Polymer shifts shape with changing temperature

Common material's 'memory' could be exploited for applications

Smart materials don’t have brains, but they do have memories. These plastics and textiles can “remember” their shapes, metamorphosing under changing physical conditions and then reverting to their earlier forms.

Now, research reveals that a material commonly used in fuel cells and other devices can remember three previous shapes. The work, described in the March 11 Nature, is the first discovery of such shape-shifting skills in a widely available polymer, and suggests the material could be exploited for use in gadgets or smart fabrics.

“So far, materials have been tailor-made for these uses,” comments Andreas Lendlein, director of the polymer research institute at the GKSS Research Center in Teltow, Germany. “It is surprising that this commercially available material shows such impressive shape-memory properties.”

The new research unmasks the versatility of Nafion, a synthetic polymer made by DuPont that is commonly used in fuel cells. Through cycles of heating and cooling, Nafion remembered three previously held shapes, reports Tao Xie of General Motors’s Chemical Sciences and Materials Systems Laboratory in Warren, Mich. This versatility is due to Nafion’s exceptionally broad transition phase, the window of physical conditions within which a material transitions between states such as solid and liquid.

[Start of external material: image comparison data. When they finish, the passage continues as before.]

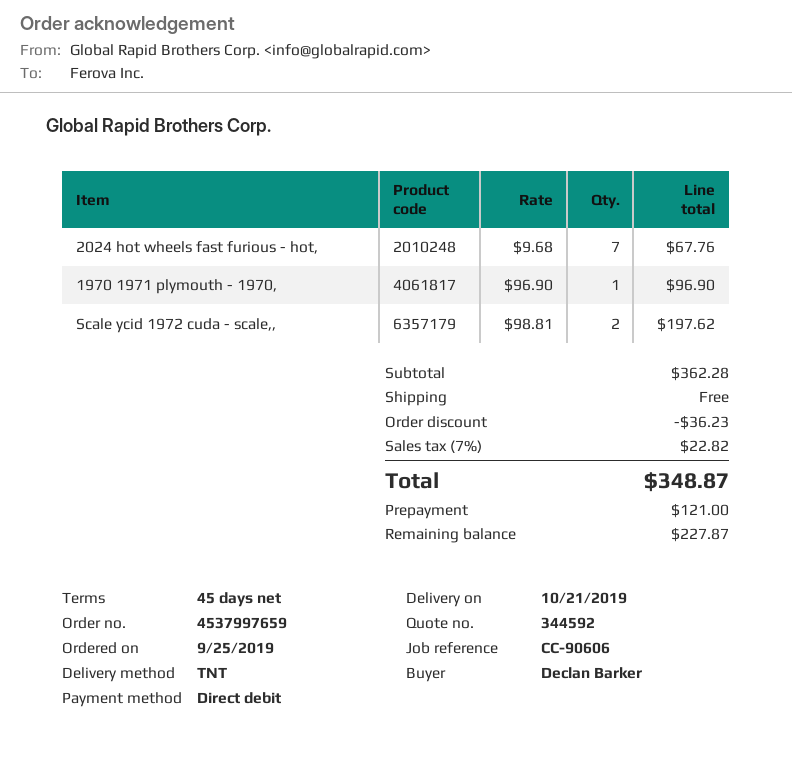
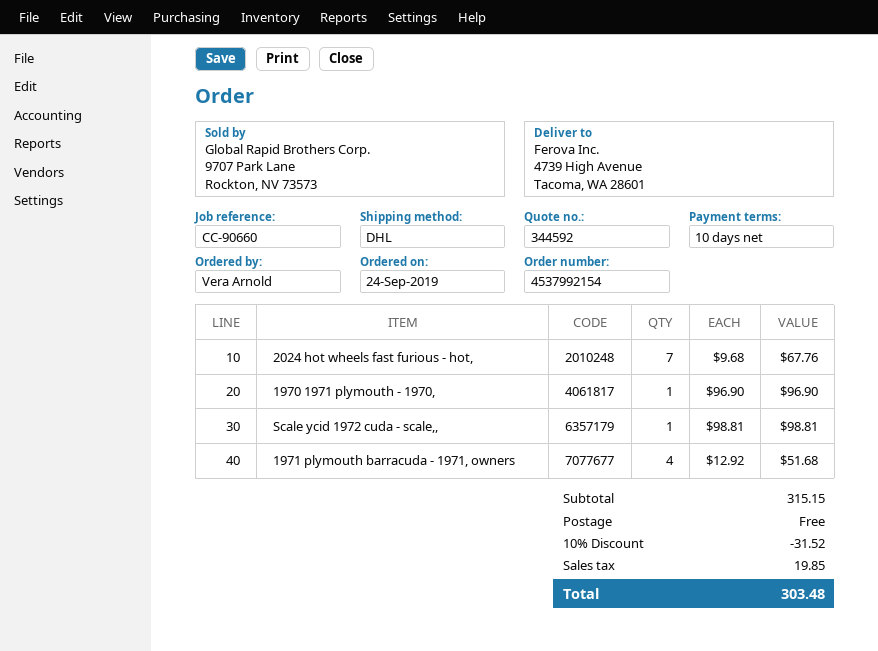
order number: 4537997659 -> 4537992154
order date: 2019-09-25 -> 2019-09-24
payment terms: 45 days -> 10 days
reference: CC-90606 -> CC-90660
ordered by: Declan Barker -> Vera Arnold
shipping method: TNT -> DHL
Scale ycid 1972 cuda - scale,,: 2 x 98.81 = 197.62 -> 1 x 98.81 = 98.81
1971 plymouth barracuda - 1971, owners: none -> 4 x 12.92 = 51.68
subtotal: 362.28 -> 315.15
discount: 36.23 -> 31.52
tax: 22.82 -> 19.85
total: 348.87 -> 303.48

Typically, memory-shape polymers are made with ingredients that have much smaller transition windows. For example, combining three sets of ingredients, each with a transition window at a different temperature, can lead to a material that can remember three different shapes. The new work suggests that scientists might be able to harness other materials, such as Nafion, that have one broad transition window.

Xie began by heating a small strip of the polymer to 140° Celsius. As the material cooled he deformed it, fixing it in a particular position. After further cooling, he fixed the material in another configuration, and after more cooling, he set a third position. Then Xie reheated the material. As the Nafion reached the temperatures of the previous fixed contortions it “remembered,” reverting to each shape. “We’ve shown with this material that more shapes are possible,” Xie says.

Xie hopes the research will prompt scientists to investigate similar materials and lead to new uses for Nafion. He speculates that the material’s memory capabilities might be useful for automated devices, such as an antenna on a space mission that needs to unfold under particular conditions.